Created on 07-14-2016 03:21 AM - edited 09-16-2022 03:29 AM
Hello Everyone!
On Hive 1.1.0 the following query executes for one hour & the table has nearly 2 billion records.
select
C1,
C2,
C3,
C4,
from <tablename>
where NOT ( instr(FileName,'<sometext>')> 0
or instr(FileName,'<sometext>')> 0
or instr(FileName,'<sometext>')>0
or FileName='' )
and FILENAME not like '%<sometext>%'
and FILENAME not like '%<sometext>%'
and FILENAME not like '%<sometext>%'
and FILENAME not like '%<sometext>%'
and FILENAME not like '%<sometext>%'
and FILENAME not like '%<sometext>%'
and FILENAME not like '%<sometext>%'
and FILENAME not like '%<sometext>%'
and FILENAME not like '%<sometext>%'
and FILENAME not like '%<sometext>%'
and FILENAME not like '%<sometext>%'
and FILENAME not like '%<sometext>%'
and FILENAME not like '%<sometext>%'
and FILENAME not like '%<sometext>%'
and FILENAME not like '%<sometext>%'
..........;
Kindly suggest some better ways to optimise the above query.
Thanks In Advance,
Janani
Created 07-21-2016 06:05 PM
From the first galance of this problem, I can see that you have a lot of "like" operators in your query.
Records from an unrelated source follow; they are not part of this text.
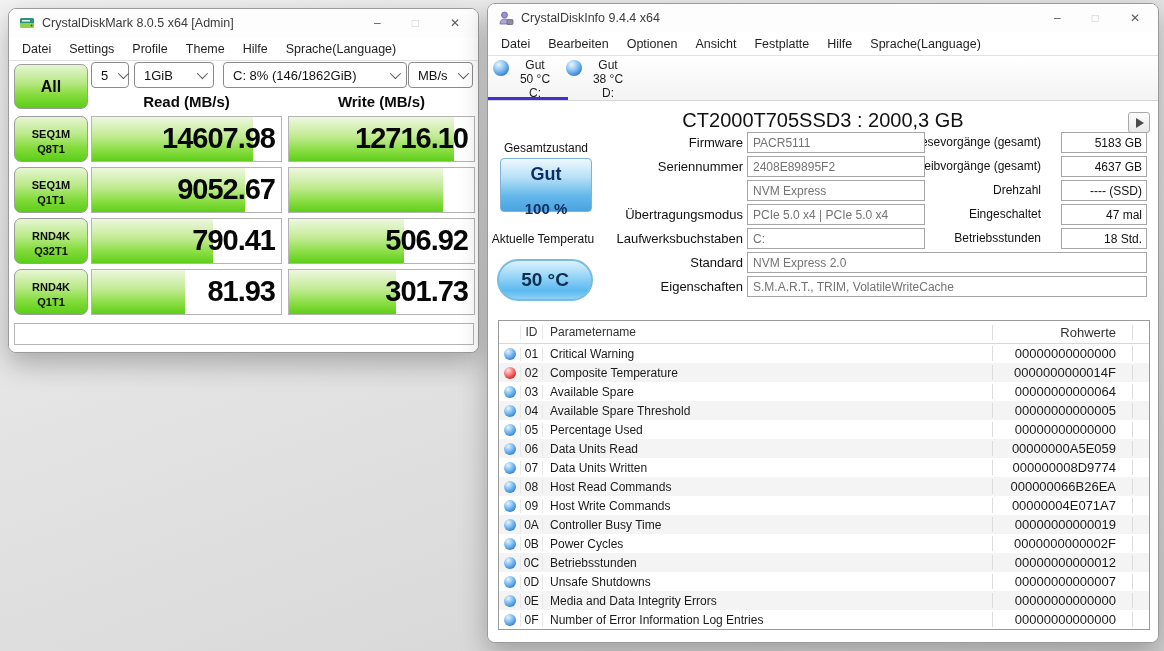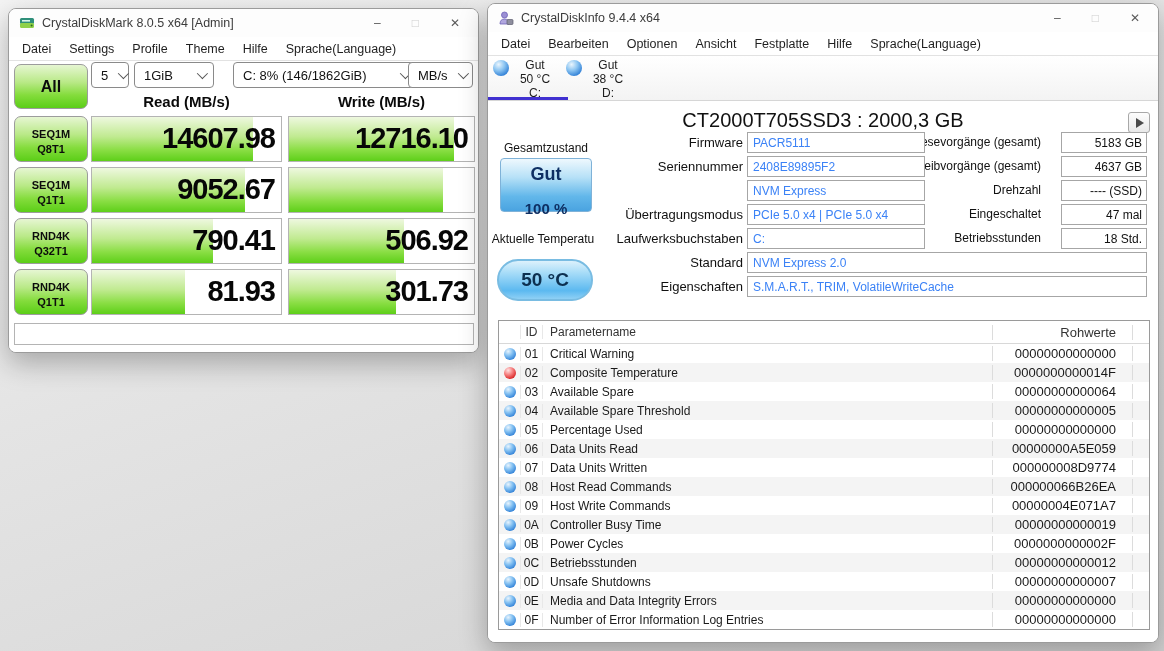--- a/index.html
+++ b/index.html
@@ -140,7 +140,7 @@
           <span>1GiB</span>
           <i class="chev"></i>
         </div>
-      <div class="dd" style="left:224px;width:184px;">
+      <div class="dd" style="left:214px;width:184px;">
           <span>C: 8% (146/1862GiB)</span>
           <i class="chev"></i>
         </div>

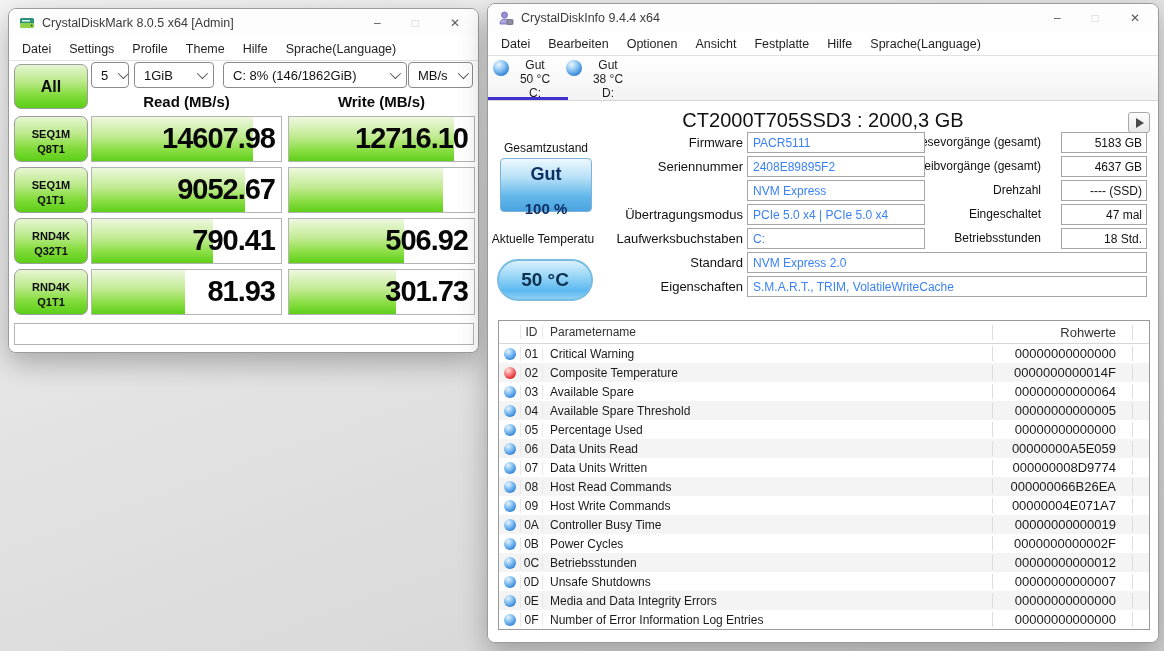--- a/index.html
+++ b/index.html
@@ -76,7 +76,7 @@
   .flabel{position:absolute;left:0;width:255px;text-align:right;font-size:13px;color:#111;
     top:3px;white-space:nowrap;}
   .fbox{position:absolute;left:259px;width:178px;height:21px;border:1px solid #a6a6a6;background:#fff;
-    box-sizing:border-box;display:flex;align-items:center;padding:0 5px;font-size:12px;color:#3b82f6;white-space:nowrap;}
+    box-sizing:border-box;display:flex;align-items:center;padding:0 5px;font-size:12px;color:#737373;white-space:nowrap;}
   .fbox.wide{width:400px;}
   .ufield{position:absolute;height:22px;left:437px;width:225px;}
   .ulabel{position:absolute;left:0;width:132px;height:16px;top:3px;overflow:hidden;}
An like operator incurs regular expression matching, which is very costive, and may cause slowness to the query.
Have you noticed where the slowness happens? Is it within Hive itself, or is it just the MR job runs for a long time? If it is the MR job that slows everything down, please consider reducing the split size of the job and thus using more mappers to process the input data. To do this, please run below commands before the query:
set mapred.min.split.size=63000000; set mapred.max.split.size=64000000;
If my assumption is wrong, or you still have problem after applying above change, please give me more info so that I can investigate further:
1) Hive log
If you use Hive CLI, please give us the command output
If you use HS2, please give us the HS2 log file or relevant information in it
2) mapreduce job configuration and log file
3) The definition of your source table (output of "show create table <tbl_name>")
Created 07-21-2016 06:05 PM
From the first galance of this problem, I can see that you have a lot of "like" operators in your query. An like operator incurs regular expression matching, which is very costive, and may cause slowness to the query.
Have you noticed where the slowness happens? Is it within Hive itself, or is it just the MR job runs for a long time? If it is the MR job that slows everything down, please consider reducing the split size of the job and thus using more mappers to process the input data. To do this, please run below commands before the query:
set mapred.min.split.size=63000000; set mapred.max.split.size=64000000;
If my assumption is wrong, or you still have problem after applying above change, please give me more info so that I can investigate further:
1) Hive log
If you use Hive CLI, please give us the command output
If you use HS2, please give us the HS2 log file or relevant information in it
2) mapreduce job configuration and log file
3) The definition of your source table (output of "show create table <tbl_name>")
Created 07-22-2016 02:18 AM
Hi,
Thank You So Much ! Now the query run time is decreased by 30 mins.
Thanks,
Janani